With our massive land endowment and bragging rights as the largest state in the nation, it’s easy to lose sight of an important fact — Alaska is a maritime state.
We have more miles of coastline than all other U.S. coastal states combined. Alaska’s Arctic coast makes the U.S. an Arctic nation. We share international maritime borders with Russia and Canada. Our location in the North Pacific makes Alaska the strategic linchpin for logistical, security and economic activity between North America, Europe and Asia. And our only designated National Highway System connector is the Alaska Marine Highway System.
The sectors that drive our economy are dependent on direct maritime activity and support.
The waters off Alaska’s shores produce more than 60 percent of the nation’s seafood harvest. Significant amounts of oil and gas are produced offshore. Communities and consumers depend upon marine lines for fuel, durable goods and consumer products. In fact, more than 90 percent of all goods arrive on a ship. Ferries, cruise ships and personal watercraft ply our waters filled with commuters, fishers, and sightseers, generating hundreds of millions of dollars annually to Alaska’s economy.

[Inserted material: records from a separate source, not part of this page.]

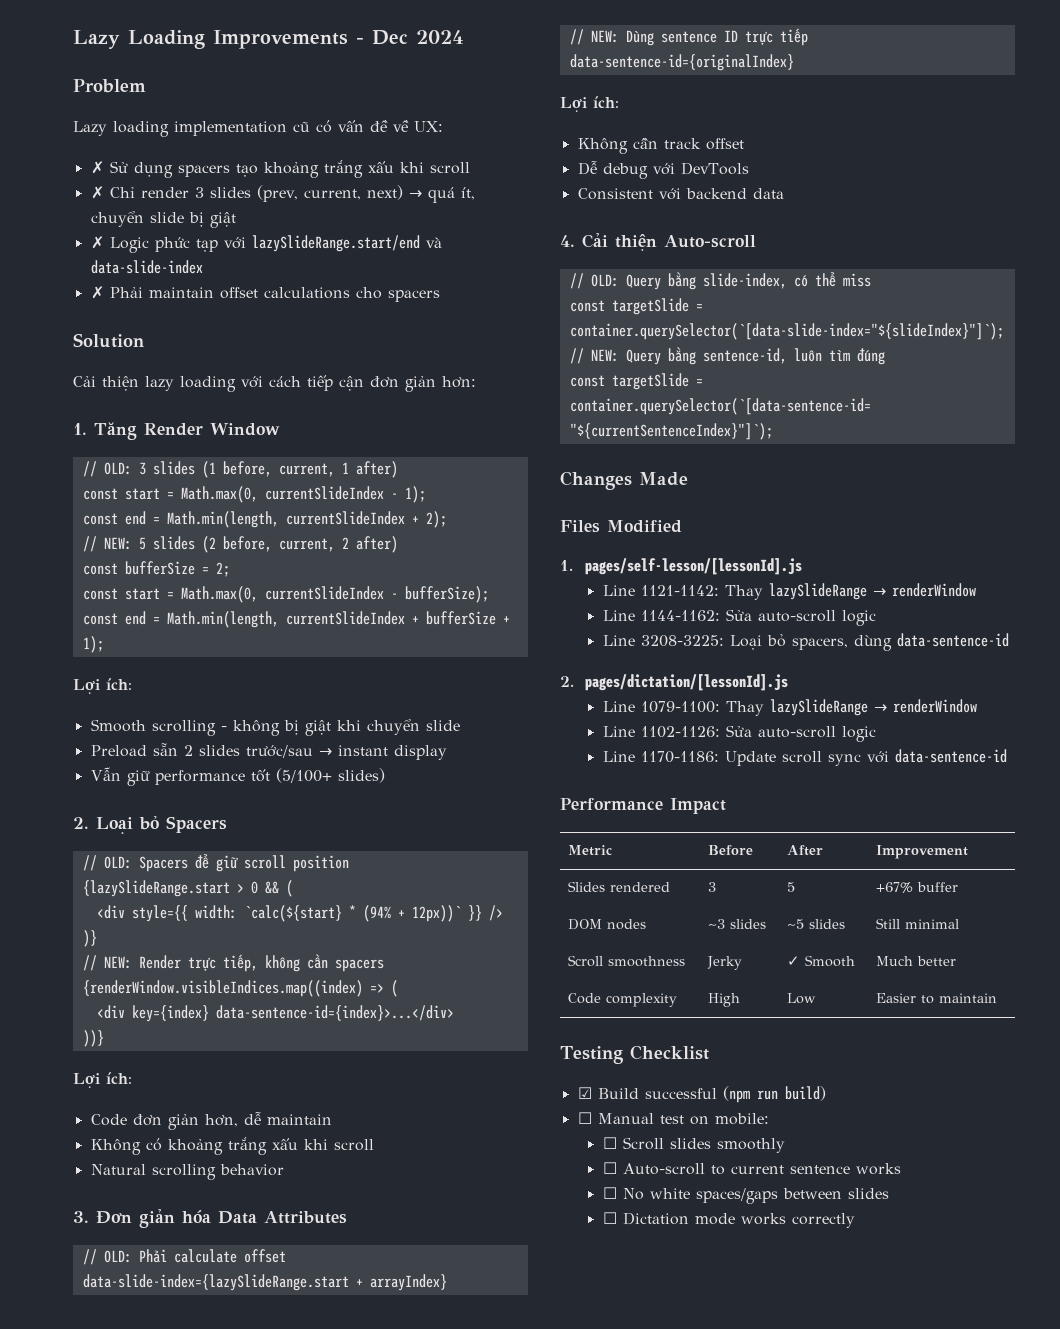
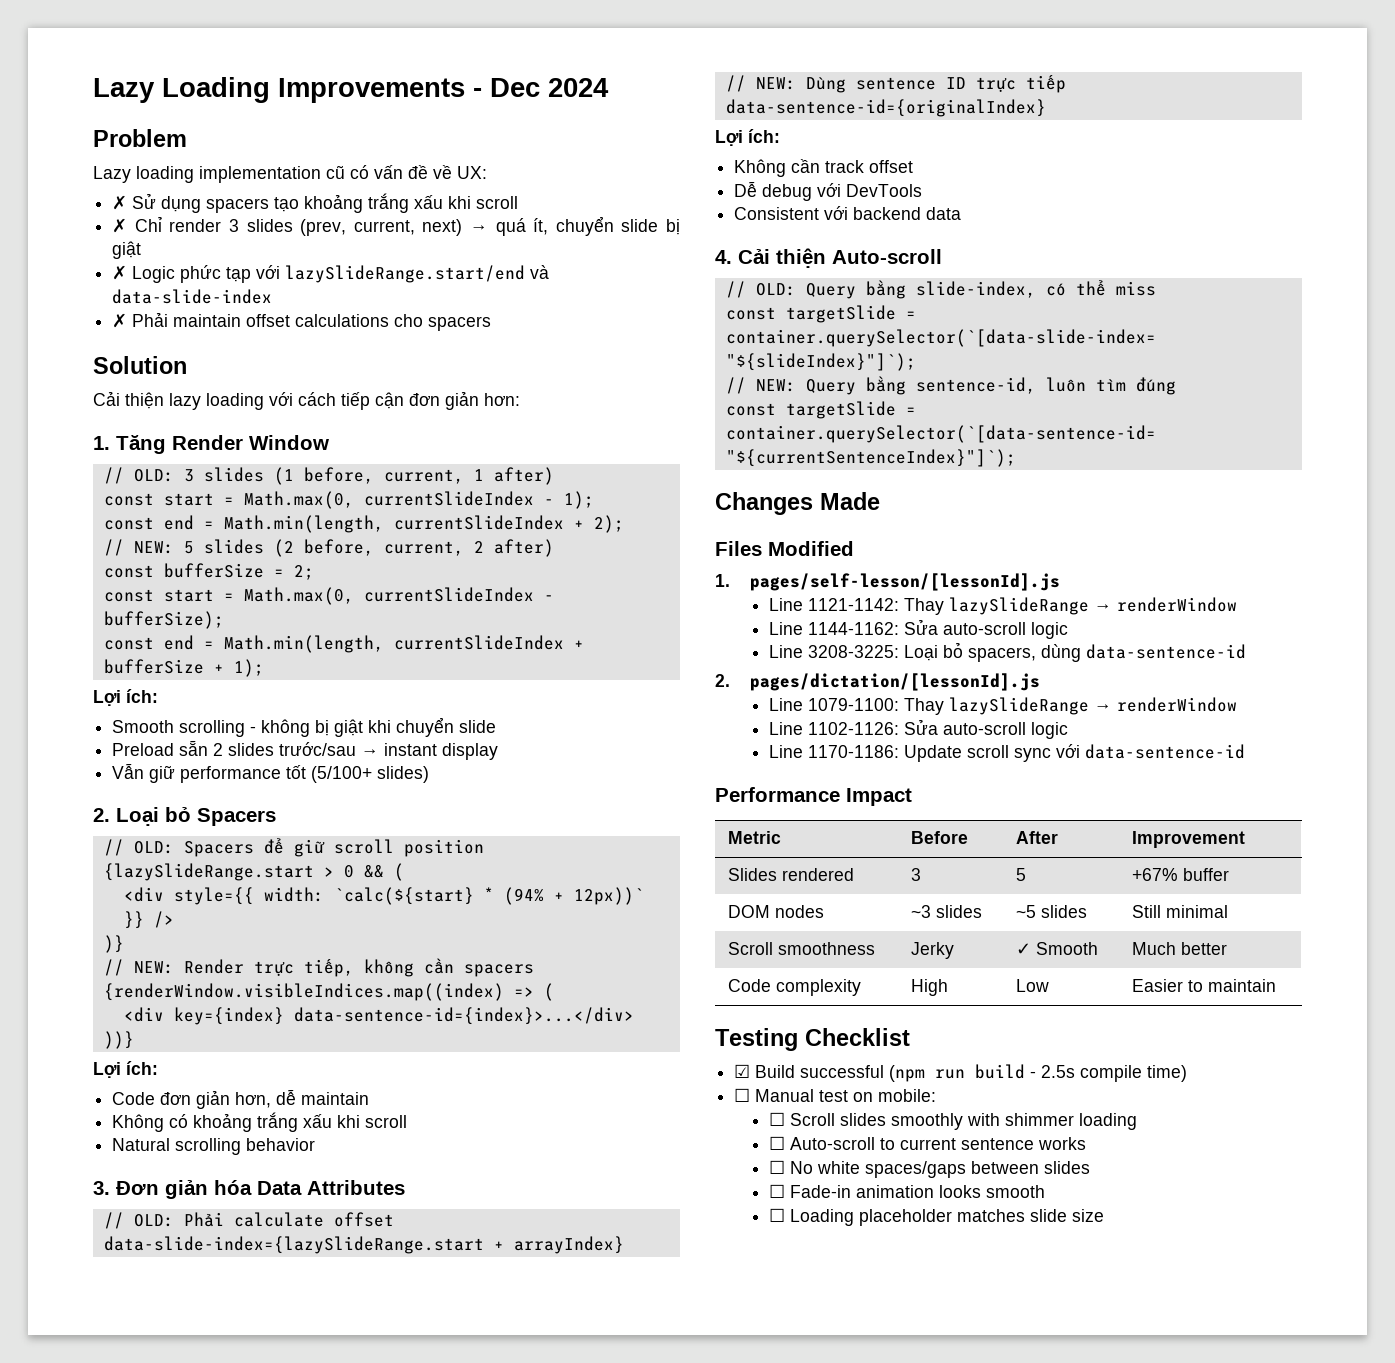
- ☑ Build successful (npm run build)
+ ☑ Build successful (npm run build - 2.5s compile time)
- ☐ Scroll slides smoothly
+ ☐ Scroll slides smoothly with shimmer loading
- ☐ Dictation mode works correctly
+ ☐ Fade-in animation looks smooth
+ ☐ Loading placeholder matches slide size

Alaska depends on maritime infrastructure to facilitate all of this economic activity. There are 95 ports and harbors in 60 different locations with more than 10,700 mooring slips in our state.
Keeping the fleet shipshape creates opportunities to provide shore-side support in the form of marine electronics, boat lifts, supplies and gear. Also, let’s not forget the building and repairing of ships and boats suitable for our waters in Alaska’s shipyards and drydocks.
Are you beginning to see the picture?
Seafood harvesters, seafood processors, marine occupations, support-industry jobs, and research, enhancement and management all recognize the need to address our critical and growing workforce shortages together. Which is why these groups, joined by five state agencies – Labor and Workforce Development, Fish and Game, Transportation and Public Facilities, Education and Early Development, and Commerce, Community and Economic Development — and the University of Alaska, worked hand in hand to develop a strategic plan to work together and support this important workforce.
While you won’t see “maritime industry” in any economics report, these sectors all work on or near the water. The workforce for these sectors must possess common skill sets and competencies.
A recent study found Alaska ranks third in the nation in per-capita maritime jobs. Our state relies heavily on this workforce, estimated at nearly 70,000 jobs, to keep our economy sailing smoothly.
That’s why this group of industry, education and government representatives are working together to resolve shared challenges — an aging workforce, misperceptions about maritime career opportunities and difficulties in filling well-paying jobs — through the creation of a maritime workforce development plan.
The University of Alaska provided resources to guide the planning effort, hold stakeholder meetings and support development of the plan.
With its long commitment to Alaska and particularly the fishing industry, the Rasmuson Foundation lent support and vision to the process. The foundation was instrumental in convening industry, university and state leadership to support the planning process, and to adopt an expansive vision of maritime workforce development. This vision spans frontline occupational preparation to more advanced technical and middle skill careers, as well as professional and managerial opportunities.
Senator Lyman Hoffman and Representative Bryce Edgmon also provided leadership, support, and advice as the plan developed. We are grateful for their contributions.
After two years of research, assessment and analysis, the Alaska Maritime Workforce Development Plan is now available. It can be downloaded or read online at Labor.Alaska.Gov/MaritimePlan.
The plan identifies 23 priority occupations across the four maritime sub-sectors. It also includes strategies to create a seamless workforce development system that will prepare Alaskans for these opportunities.
In reality, our work has just begun. Now we must work together to implement the plan, inform Alaskans about maritime job opportunities, align educational and training resources, and create new pathways of opportunity for maritime employers and workers.
Over the next few months salmon fisheries will be in full gear, visitors will flock to our shores, and Alaskans will take to the water for commerce, recreation and subsistence. As we enjoy the opportunities our maritime state provides, let’s also make a commitment to work together to build the strong, skilled maritime workforce that makes these opportunities possible.
Read the plan. Tell others, such as local educators and maritime business owners. Provide your thoughts and ideas to help us implement the plan. Alaska’s maritime legacy is vast and inspiring. Its future will be equally challenging and rewarding. It begins with educated, trained and experienced Alaskans engaged in marine transportation, maritime support services, marine resource and ecosystem management, and seafood harvesting and processing. Let’s get underway.
• Kris Norosz is government affairs director for Icicle Seafoods and co-chair of the Fisheries Seafood Maritime Initiative. Julie Decker is a commercial fisherman and executive director of the Alaska Fisheries Development Foundation. Doug Ward is shipyard development director for Vigor Alaska and chair of the Alaska Workforce Investment Board.